Perhaps, though, the objector has something different in mind. She may think
that people have a right to their children, whereas people do not have a right to be
professionals.
A Right to Have Children
Many think people have the right to be parents and that this right bars any parental
licensing program.To assess this claim we must first disambiguate it. It could mean three
different things:
If people are able to procreate, then no one should forbid them from doing so (right
to procreate).
If people have children under their control (whether by procreation or other means),
then no one should forbid them from rearing them (negative right to rear).
If people are incapable of having children, then the state (or others) should provide
them with a child (positive right to rear).
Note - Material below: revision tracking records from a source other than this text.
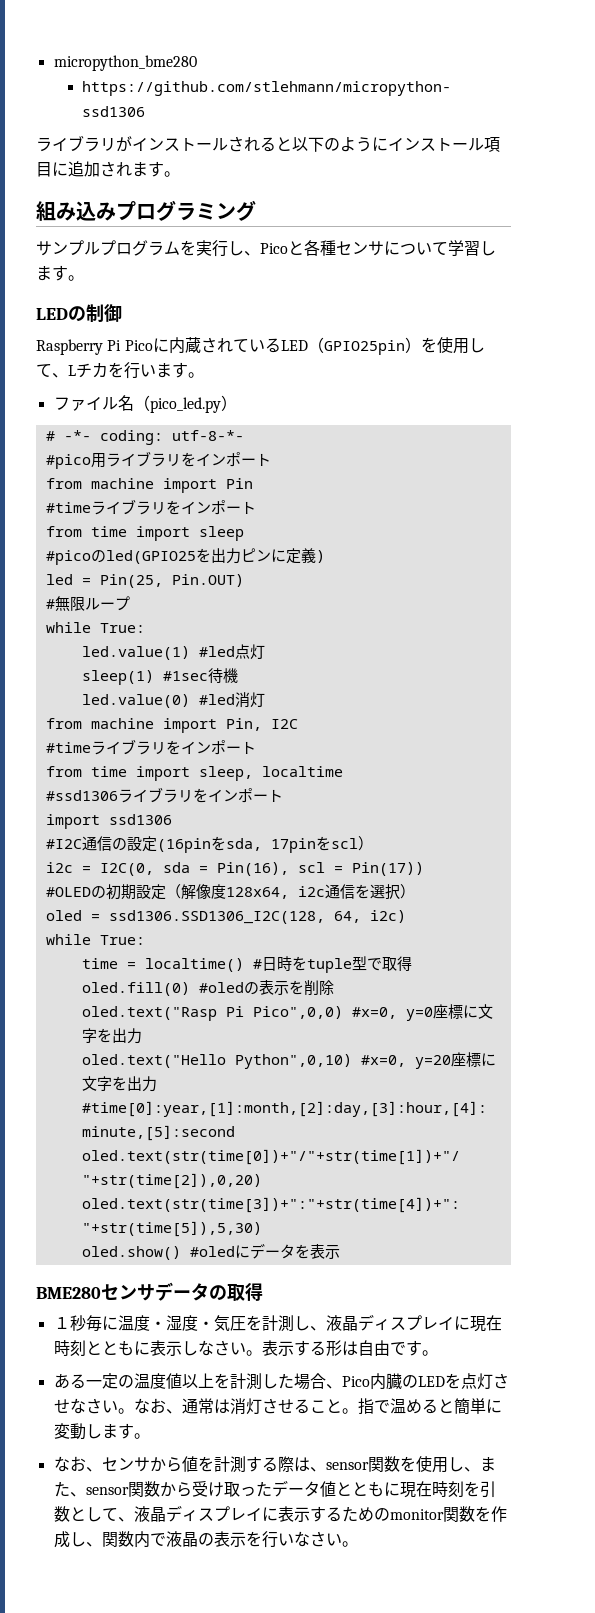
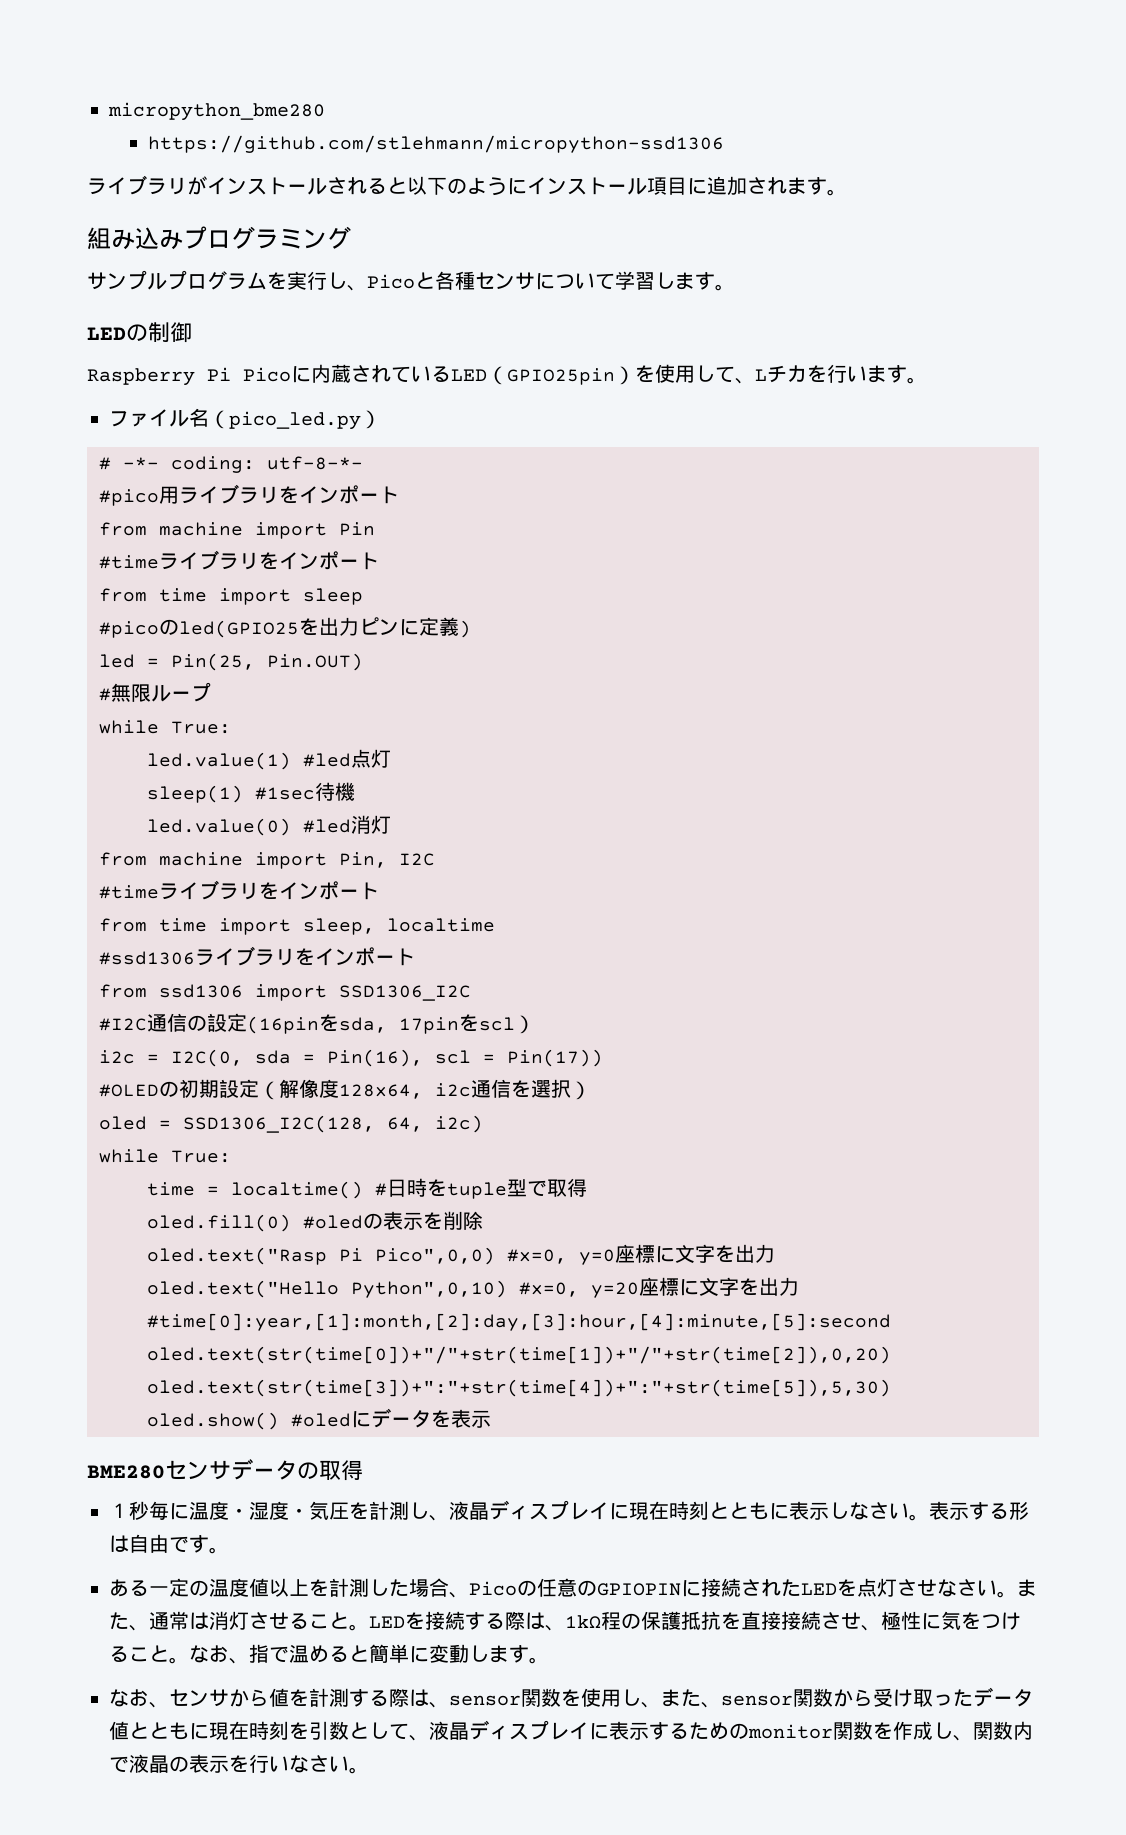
- import ssd1306
+ from ssd1306 import SSD1306_I2C
- oled = ssd1306.SSD1306_I2C(128, 64, i2c)
+ oled = SSD1306_I2C(128, 64, i2c)
- ある一定の温度値以上を計測した場合、Pico内臓のLEDを点灯させなさい。
+ ある一定の温度値以上を計測した場合、Picoの任意のGPIOPINに接続されたLEDを点灯させなさい。
- なお、通常は消灯させること。
+ また、通常は消灯させること。
- 指で温めると簡単に変動します。
+ LEDを接続する際は、1kΩ程の保護抵抗を直接接続させ、極性に気をつけること。なお、指で温めると簡単に変動します。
Do people have a right to procreate? Even if they do, the right is not unqualified. A
man does not have a right to father 500 children just so he can be recognized in Guinness
Book of World Records. Of course there are reasons why we should be leery of coercively
limiting procreation. Nonetheless, any plausible right to procreate has to be contingent
[on their] having or making some feasible plan for their children to be adequately reared
by themselves or by willing others.20 However, if an adult has made plausible plans, then
arguably she has a strong albeit qualified right to procreate. Many people desperately want children. If licensing were to limit procreation, then thwarting peoples desires
is a cost of the program that should not be disregarded or discounted. I say more about
this cost in the next major section of the paper.
What about a positive right to rear? Some people talk in ways that might suggest there
is such a right. However, the only plausible related right is a right of access to reproductive services.21 That is far short of a robust positive right to children. I dont know any
serious thinker who avers that the state must give children to any person who wants
them. Even if there is a positive right to rear, it, like the previous one, would have to be
qualified in the same ways that a negative right to rear must be.
A Negative Right to Rear
Does a parent have a right to rear the children under her control, without interference
from the state? Although it would be disastrous if the state regularly interfered in the
day-to-day decisions of parents, it is implausible to think that parents have an unqualified
negative right to rear. For sure, some parents disagree. In several cases chronicled by
DeCourcy and DeCourcy,22 parents thought that it was not only permissible, but also
mandatory, for them to beat their children. However, even if they were sincere we would
not and should not let them act on that belief. That is why we have laws against
child abuse.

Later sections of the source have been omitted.